Algorithms Help Unravel the Secrets of Ancient Documents
Jerusalem Post (08/11/09) Fisher, Hannah

Computer science and humanities researchers at Israel's Ben-Gurion University (BGU) have partnered to decipher historical Hebrew documents, using a unique algorithm to ascertain wording by uncovering similar handwriting patterns that help determine author and date. One of the project's challenges is that many of the original Hebrew texts have been scratched off and overwritten with Arabic text. BGU professor Klara Kedem says the document base is comprised of "100,000 medieval Hebrew codices and their fragments [that] represent the book production output of only the last six centuries of the Middle Ages." She notes that foreground and background lettering are difficult to segregate given the documents' deterioration, so the algorithm covers the text in a dark gray hue that highlights lighter colored pixels as background space and identifies the darker pixels as delineating the original Hebrew lettering. Few documents have survived fully intact, and "we are trying to piece them together like a big puzzle," says Uri Ehrlich, director of BGU's Prayer Research Project. The algorithm has been presented by Kedem to other universities and research centers to aid in the deciphering of a large number of texts.
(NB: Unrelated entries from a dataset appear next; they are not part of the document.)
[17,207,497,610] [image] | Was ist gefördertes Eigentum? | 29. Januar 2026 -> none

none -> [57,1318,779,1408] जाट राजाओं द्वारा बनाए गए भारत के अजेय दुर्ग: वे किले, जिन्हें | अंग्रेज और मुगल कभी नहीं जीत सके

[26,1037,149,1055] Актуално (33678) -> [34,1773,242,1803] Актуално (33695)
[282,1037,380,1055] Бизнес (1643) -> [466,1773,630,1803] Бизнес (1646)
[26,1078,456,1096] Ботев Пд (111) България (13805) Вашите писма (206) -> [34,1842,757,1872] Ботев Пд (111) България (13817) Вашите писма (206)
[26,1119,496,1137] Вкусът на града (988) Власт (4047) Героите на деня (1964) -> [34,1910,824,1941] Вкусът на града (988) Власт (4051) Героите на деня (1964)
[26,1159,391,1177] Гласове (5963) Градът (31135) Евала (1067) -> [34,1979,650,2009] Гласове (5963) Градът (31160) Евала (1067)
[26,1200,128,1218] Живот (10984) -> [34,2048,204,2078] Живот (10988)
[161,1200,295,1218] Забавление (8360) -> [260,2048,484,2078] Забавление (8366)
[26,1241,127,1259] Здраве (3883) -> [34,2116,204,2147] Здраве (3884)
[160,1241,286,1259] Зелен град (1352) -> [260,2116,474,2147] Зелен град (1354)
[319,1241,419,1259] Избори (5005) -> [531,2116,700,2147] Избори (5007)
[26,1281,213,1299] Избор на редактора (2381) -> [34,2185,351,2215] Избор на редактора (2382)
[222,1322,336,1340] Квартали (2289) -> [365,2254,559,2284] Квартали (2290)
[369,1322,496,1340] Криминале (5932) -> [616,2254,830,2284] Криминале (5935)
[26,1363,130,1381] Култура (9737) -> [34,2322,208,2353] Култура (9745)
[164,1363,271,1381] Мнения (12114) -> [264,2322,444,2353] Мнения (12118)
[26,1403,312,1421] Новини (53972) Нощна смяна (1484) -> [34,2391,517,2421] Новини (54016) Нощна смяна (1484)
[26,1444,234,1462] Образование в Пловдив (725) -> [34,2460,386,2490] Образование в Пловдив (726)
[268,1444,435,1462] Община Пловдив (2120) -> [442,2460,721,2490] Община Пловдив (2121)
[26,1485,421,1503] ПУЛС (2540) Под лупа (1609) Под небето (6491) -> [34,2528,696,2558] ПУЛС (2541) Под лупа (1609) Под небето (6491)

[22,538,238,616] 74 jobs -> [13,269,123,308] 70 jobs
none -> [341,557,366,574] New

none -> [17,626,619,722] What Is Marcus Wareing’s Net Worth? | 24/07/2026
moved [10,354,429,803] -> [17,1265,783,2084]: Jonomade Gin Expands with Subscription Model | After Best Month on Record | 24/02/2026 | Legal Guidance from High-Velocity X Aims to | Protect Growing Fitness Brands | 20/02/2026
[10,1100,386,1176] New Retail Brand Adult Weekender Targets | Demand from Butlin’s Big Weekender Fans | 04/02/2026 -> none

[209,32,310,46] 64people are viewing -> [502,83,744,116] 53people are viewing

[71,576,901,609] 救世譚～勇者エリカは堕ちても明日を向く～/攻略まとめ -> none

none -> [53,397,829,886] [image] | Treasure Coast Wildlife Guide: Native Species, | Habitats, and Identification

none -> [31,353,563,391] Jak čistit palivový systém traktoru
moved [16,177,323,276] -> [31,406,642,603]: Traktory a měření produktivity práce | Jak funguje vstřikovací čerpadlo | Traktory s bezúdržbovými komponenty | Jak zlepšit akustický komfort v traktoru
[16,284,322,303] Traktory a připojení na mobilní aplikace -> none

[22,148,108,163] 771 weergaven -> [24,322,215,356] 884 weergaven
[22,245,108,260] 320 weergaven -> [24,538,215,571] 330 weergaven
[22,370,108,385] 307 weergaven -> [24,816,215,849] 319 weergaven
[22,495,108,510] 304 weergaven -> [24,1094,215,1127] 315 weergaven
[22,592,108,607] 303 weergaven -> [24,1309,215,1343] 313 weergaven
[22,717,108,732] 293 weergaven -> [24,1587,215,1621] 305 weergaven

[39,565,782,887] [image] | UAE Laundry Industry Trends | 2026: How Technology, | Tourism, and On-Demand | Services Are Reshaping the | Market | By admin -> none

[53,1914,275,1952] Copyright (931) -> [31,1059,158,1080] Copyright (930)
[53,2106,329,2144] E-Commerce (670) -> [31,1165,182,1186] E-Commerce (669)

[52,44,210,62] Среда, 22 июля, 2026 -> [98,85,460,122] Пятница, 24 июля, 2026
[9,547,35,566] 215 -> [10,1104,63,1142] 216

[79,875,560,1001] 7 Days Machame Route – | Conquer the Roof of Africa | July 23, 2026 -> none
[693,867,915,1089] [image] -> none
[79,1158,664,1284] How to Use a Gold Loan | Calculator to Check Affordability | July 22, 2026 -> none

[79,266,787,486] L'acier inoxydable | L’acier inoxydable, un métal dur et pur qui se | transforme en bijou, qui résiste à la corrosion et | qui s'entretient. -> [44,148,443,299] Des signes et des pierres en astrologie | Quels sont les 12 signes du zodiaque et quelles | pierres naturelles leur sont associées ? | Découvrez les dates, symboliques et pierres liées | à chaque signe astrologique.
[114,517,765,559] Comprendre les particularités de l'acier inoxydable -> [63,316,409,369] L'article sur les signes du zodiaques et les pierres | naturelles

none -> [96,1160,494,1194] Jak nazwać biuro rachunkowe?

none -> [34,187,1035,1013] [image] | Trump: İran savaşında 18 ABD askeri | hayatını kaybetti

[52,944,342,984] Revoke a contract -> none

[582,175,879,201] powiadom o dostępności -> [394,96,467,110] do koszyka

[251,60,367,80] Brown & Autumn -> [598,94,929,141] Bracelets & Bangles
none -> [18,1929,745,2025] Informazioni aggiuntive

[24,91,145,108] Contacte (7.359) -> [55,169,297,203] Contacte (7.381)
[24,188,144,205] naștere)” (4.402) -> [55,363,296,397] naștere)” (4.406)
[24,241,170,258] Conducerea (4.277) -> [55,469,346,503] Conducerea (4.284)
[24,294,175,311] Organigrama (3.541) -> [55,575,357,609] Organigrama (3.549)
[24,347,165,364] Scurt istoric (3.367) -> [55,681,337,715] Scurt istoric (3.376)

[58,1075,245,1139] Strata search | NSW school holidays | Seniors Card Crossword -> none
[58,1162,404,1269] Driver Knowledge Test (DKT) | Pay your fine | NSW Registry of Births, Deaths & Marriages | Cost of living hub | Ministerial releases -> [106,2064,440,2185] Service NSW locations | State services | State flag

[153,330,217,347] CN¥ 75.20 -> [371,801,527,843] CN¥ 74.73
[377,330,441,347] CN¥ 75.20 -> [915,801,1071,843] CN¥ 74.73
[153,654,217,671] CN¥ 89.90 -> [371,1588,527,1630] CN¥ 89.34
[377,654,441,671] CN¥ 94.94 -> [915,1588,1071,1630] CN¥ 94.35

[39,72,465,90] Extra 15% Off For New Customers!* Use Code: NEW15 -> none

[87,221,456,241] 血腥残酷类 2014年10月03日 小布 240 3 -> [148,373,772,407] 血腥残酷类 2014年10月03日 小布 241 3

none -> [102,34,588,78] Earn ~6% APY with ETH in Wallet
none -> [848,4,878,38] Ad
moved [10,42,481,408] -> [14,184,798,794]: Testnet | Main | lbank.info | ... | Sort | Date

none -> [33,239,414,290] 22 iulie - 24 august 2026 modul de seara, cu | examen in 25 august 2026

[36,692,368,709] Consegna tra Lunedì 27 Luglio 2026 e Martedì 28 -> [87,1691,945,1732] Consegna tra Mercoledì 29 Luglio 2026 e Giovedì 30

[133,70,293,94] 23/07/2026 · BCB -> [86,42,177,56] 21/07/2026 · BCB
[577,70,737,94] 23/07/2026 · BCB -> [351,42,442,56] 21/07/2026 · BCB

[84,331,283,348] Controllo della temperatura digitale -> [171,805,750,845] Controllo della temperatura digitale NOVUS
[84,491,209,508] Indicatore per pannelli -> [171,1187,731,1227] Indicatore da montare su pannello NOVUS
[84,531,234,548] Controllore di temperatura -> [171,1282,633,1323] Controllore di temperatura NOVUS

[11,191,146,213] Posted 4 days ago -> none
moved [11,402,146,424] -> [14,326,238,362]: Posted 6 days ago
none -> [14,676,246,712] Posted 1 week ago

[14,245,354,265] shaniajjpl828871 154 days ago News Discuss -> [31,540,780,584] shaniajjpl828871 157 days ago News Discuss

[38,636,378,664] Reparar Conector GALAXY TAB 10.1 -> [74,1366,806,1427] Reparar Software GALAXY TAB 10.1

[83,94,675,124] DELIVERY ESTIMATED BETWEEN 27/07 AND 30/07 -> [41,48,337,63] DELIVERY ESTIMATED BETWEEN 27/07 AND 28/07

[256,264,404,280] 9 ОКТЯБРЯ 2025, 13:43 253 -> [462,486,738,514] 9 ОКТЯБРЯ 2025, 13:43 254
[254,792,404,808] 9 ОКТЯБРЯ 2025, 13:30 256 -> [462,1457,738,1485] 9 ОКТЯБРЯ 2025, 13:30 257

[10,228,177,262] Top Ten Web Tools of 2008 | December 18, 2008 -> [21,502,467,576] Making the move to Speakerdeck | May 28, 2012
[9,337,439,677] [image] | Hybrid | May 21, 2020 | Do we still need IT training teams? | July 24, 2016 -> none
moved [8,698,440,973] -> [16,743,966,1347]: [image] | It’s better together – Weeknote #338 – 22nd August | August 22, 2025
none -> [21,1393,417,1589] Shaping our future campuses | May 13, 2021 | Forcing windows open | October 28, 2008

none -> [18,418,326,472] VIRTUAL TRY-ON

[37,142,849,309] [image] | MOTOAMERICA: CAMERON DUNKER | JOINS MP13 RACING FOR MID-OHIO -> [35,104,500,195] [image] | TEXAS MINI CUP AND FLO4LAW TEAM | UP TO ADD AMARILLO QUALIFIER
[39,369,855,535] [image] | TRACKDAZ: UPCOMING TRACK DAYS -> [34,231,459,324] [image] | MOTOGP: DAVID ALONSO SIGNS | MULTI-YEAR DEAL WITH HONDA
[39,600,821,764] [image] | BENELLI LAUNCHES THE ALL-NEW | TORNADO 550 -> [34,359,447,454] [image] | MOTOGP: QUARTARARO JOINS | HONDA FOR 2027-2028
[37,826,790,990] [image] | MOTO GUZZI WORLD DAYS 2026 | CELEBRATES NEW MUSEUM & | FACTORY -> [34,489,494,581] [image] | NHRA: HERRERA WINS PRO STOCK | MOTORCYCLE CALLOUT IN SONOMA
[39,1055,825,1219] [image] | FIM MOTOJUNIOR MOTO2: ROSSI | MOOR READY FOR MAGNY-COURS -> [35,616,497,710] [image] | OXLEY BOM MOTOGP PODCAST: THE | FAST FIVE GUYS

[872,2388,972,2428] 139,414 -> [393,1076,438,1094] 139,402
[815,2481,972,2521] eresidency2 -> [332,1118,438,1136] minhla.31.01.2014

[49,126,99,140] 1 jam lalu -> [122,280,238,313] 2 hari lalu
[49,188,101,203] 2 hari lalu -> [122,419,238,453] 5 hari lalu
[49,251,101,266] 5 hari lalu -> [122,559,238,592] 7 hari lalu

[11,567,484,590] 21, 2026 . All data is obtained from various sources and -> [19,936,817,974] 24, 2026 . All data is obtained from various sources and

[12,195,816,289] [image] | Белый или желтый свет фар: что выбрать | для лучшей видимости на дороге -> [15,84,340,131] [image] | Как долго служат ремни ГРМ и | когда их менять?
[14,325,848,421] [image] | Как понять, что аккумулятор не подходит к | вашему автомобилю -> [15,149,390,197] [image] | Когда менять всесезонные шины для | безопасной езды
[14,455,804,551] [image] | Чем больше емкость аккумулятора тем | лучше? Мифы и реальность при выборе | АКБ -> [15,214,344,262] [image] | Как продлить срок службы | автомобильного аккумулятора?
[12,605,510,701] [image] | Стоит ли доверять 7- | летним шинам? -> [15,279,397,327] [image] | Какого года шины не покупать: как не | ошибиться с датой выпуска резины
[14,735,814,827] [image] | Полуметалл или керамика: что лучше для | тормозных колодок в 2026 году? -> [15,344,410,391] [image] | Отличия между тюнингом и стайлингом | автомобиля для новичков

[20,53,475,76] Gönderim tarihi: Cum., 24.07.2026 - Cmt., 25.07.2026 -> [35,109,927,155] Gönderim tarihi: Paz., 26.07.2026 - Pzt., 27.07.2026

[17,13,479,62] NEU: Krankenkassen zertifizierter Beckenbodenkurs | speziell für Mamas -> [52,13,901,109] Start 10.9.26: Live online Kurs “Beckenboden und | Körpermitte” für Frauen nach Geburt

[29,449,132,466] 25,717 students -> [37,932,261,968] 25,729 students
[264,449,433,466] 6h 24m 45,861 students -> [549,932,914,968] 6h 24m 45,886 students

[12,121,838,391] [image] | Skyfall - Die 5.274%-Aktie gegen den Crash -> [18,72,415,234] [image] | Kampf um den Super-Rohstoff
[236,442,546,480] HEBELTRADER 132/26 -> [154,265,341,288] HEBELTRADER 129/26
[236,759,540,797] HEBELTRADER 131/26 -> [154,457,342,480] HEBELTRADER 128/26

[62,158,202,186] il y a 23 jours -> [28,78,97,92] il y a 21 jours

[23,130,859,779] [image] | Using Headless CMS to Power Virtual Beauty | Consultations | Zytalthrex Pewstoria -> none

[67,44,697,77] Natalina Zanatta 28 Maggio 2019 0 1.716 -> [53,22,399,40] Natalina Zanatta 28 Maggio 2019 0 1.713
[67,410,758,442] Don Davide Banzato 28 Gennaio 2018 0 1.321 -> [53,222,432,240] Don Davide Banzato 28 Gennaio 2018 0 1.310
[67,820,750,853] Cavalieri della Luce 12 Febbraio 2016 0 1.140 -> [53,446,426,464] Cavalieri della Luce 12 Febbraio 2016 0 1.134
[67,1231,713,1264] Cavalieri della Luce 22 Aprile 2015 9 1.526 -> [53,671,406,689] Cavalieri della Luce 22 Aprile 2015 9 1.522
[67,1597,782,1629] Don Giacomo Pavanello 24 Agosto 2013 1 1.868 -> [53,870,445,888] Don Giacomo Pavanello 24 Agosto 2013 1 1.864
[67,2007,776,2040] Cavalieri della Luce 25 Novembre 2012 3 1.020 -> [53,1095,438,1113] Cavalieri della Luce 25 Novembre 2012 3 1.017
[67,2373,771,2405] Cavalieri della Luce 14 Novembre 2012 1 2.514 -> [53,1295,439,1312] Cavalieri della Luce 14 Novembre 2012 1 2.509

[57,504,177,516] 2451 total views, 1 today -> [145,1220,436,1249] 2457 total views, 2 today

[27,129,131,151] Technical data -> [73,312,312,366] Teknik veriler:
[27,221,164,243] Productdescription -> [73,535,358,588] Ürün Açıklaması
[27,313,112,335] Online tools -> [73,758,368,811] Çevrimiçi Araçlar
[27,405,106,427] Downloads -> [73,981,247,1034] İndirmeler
The Grill: MIT Media Labs' David Merrill on Tangible Computing
Computerworld (08/10/09) Forrest, Sara

Massachusetts Institute of Technology Media Lab graduate student David Merrill has co-invented Siftables to facilitate more natural and tangible interaction with digital media in a field he refers to as embodied media. "Embodied media offers a new point in the interaction design space between tangible and graphical user interfaces," Merrill says. "It combines elements of both paradigms--physically embodied manipulatives that can be grasped and moved by hand, and screens that can show visual information." Merrill says the graphical display is a central feature as it permits the interactive roles and content assignments to manipulatives to be visually understandable to the user and dynamically assigned at runtime. Siftables came out of an investigation Merrill conducted with Jeevan Kalanithi on how human-computer interaction might be enabled by manually manipulating a body of minuscule active, computational objects. Merrill describes Siftables as a hybrid platform that combines concepts from tangible interfaces, pervasive computing, and sensor networks with the flexibility of pixels that defines graphical user interfaces. In their current incarnation, Siftables are small interactive computers equipped with a graphical display, neighbor and motion sensing, a rechargeable battery, and wireless communication. Merrill says each Siftable's size is primarily dictated by the display. The present display is big enough to show an image thumbnail or symbol such that it is easily recognizable from across a tabletop.